The Business Environment In Singapore: Taxes, Expenses and Valuation

The latest data from World Bank shows that Singapore ranked 18th globally and 2nd in Asia for ease of doing business. Government policies, the social and economic state of a country are what build up the business environment. Reviewing corporate taxes, business expenses, and valuation of a business, we can understand the business environment of Singapore.

Taxes

Since the year of assessment 2010, Singapore settled on a flat corporate tax rate of 17% for both resident and non-resident businesses. This rate was determined to be a friendly rate to attract and retain global investors. However, the Corporate Income Tax (CIT) rate of 17% in Singapore is still one of the lowest globally. In addition, the Internal Revenue Authority of Singapore also offers certain tax incentives like tax rebates, tax exemptions, etc., to corporate organizations that meet the requirements of such benefits.

Tax Exemption

The IRAS offers a 75% tax exemption to newly incorporated companies on the first $100,000 of chargeable income earned by a company for the first three tax filing years. There are, of course, certain conditions that these companies have to meet to qualify for this incentive.

These conditions are:

  1. The company must be incorporated in Singapore;
  2. The company has to be a tax resident of the country; and
  3. At least an individual shareholder owns at least 10% of shares and not more than 20 shareholders.

A newly incorporated company is also eligible for a further 50% tax exemption on $100,000 for the first three tax filing years. Any taxable income above $100,000 will be charged at the normal rate of 17%.

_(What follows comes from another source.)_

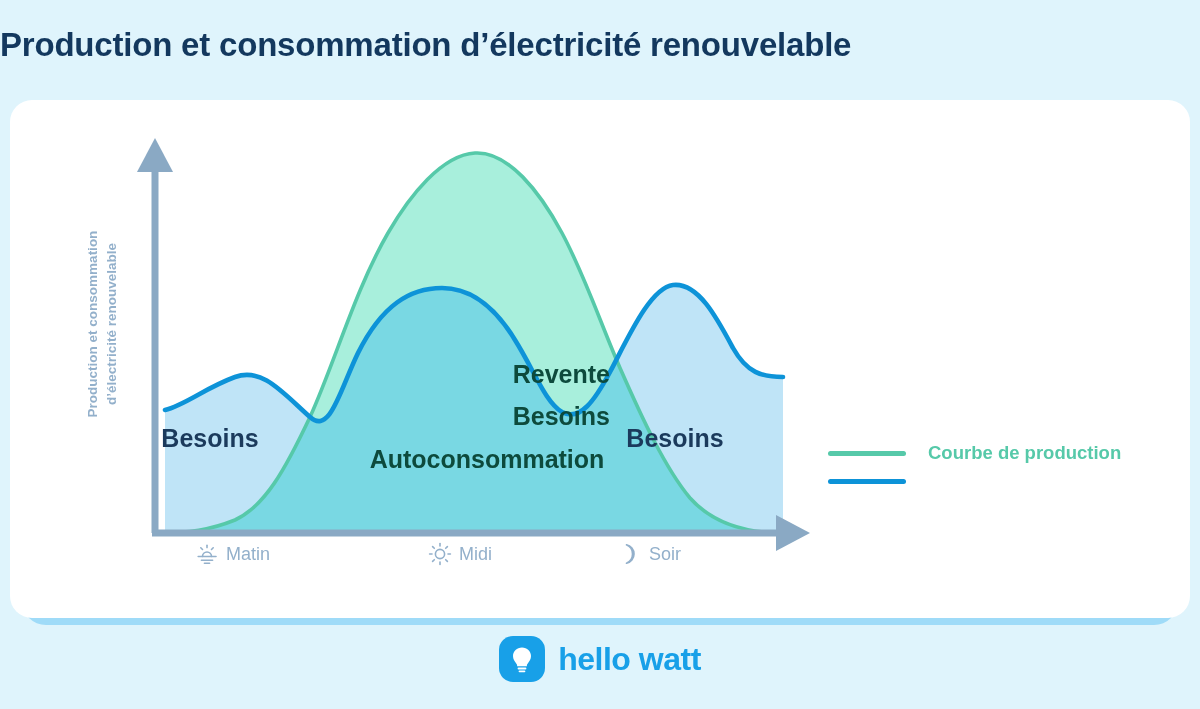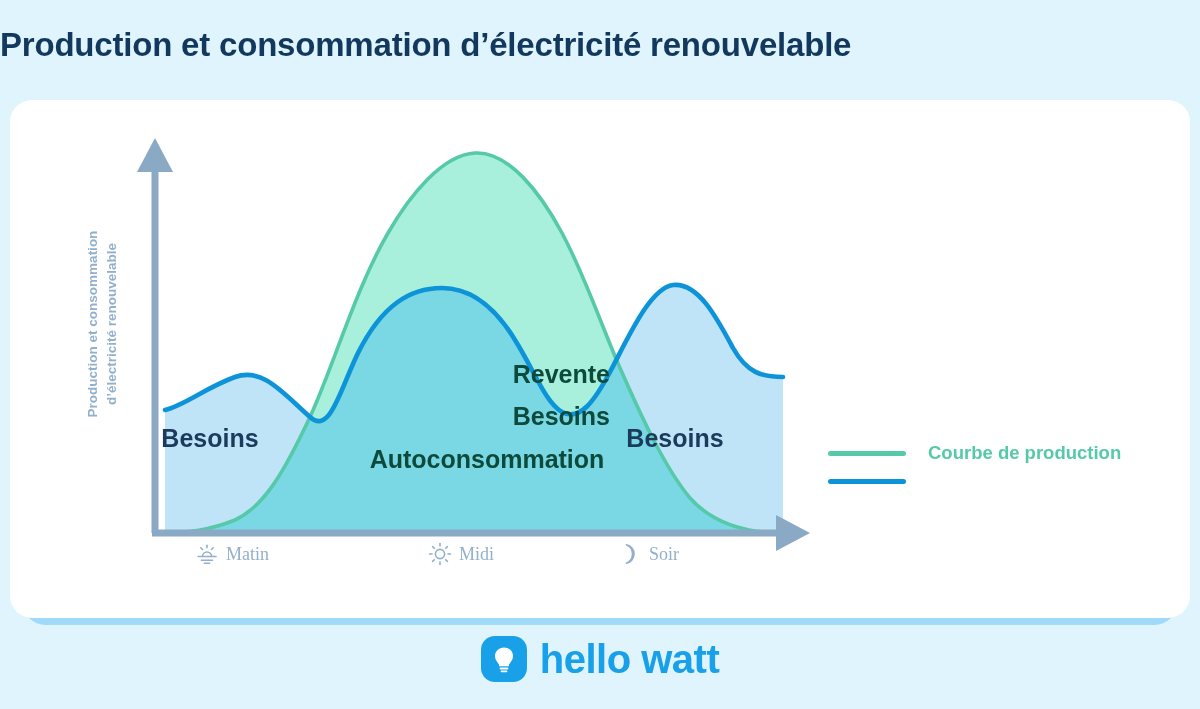"Matin" .x-tick { font-family: Liberation Serif, serif -> none }
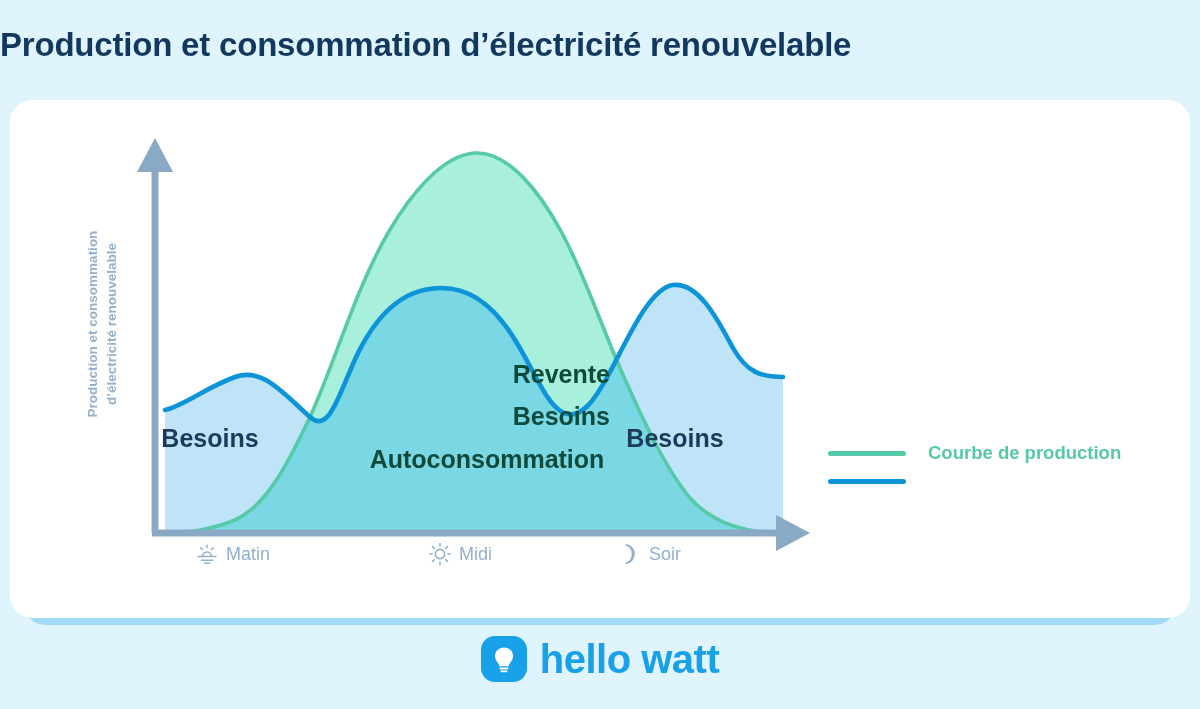"hello watt" #brand-wordmark { font-size: 40px -> 32px }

These tax exemptions reduce the tax rate to 8.5% for newly incorporated firms in Singapore.

Tax Rebate

The IRAS first adopted the corporate income tax rebate in the year of assessment 2013. From the year of assessment 2013 – 2015, the CIT rebate was 30% and capped at $30,000. This increased significantly in the year of assessment 2016 to a 50% tax rebate which capped at $20,000. By the year of assessment 2020, the tax rebate had reduced to 25% and capped at $15,000. A non-resident company will not derive the CIT rebate as they are subject to final withholding tax.

Expenses

Business or corporate expenses are expenses incurred in the daily course of running a business. They apply to all sizes of organizations, both small and large corporations—the IRAS groups business expenses as deductible and non-deductible. When business expenses are deductible, they reduce taxable income and the amount of tax paid.

Deductible Expenses

These are expenses that are incurred wholly in the generation of income. Therefore, they are not a contingent liability and are not classified as business capital. Therefore, these expenses are not prohibited from deduction under the Income Tax Act of Singapore.

Non-Deductible Expenses

These are expenses that a business pays for that does not directly apply to the running of the business. This includes capital expenses such as incorporation expenses and expenses incurred on purchasing fixed assets and personal expenses such as travel and entertainment. Read some more examples of deductible and non – deductible here.

Singapore is ranked at the top when it comes to the business environment because of the low taxes associated with businesses and ease of entering the business scene. Still, when it comes to running costs, they are one of the highest. The cost of living in Singapore is generally high, and by 2017, there was a 30% increase in the cost of water, diesel, and a proposed carbon tax imposed on businesses. This increase in major costs caused slight inflation and increased the cost of business operation in Singapore, but Singapore remains competitive and continues to attract global investors.

Valuation

Business valuation is a non-linear and non-mechanical process dependent on the foresight and insight of circumstances surrounding a valuation. Businesses seek a valuation for the following reasons:

The valuation takes into account the assets and liabilities of a business. Understanding the value of a business is keys to making better strategic and intelligent business decisions. The valuation of your company can be done by accountants, corporate investors, external auditors, etc.

In Singapore, business valuation has gained prominence because of some major developments. These are the rise in arbitration and litigation proceedings due to commercial and shareholders’ disputes and the growing knowledge on the importance of intellectual property in business. In addition, they comply with stock exchange requirements and have seen some growth in recent years, thus increasing the need for the valuation of businesses in Singapore

Conclusion

The business environment in Singapore is highly competitive because of the ease of entering the country’s business environment as a new corporation, which has significantly improved the economy. In addition, the benefits of building a business in Singapore are a significant factor that has helped attract foreign investors to the country. As a production company, the business expenses may be high. This is because the cost of essential production materials like water and diesel has experienced slight inflation in recent times. Also, the general cost of living in Singapore is high. However, the tax benefits have cushioned the effect that those high costs will have caused to a business. Lastly, mergers and acquisitions have become significantly popular to increase the productivity of businesses. Hence valuation of a business by qualified personnel is very important.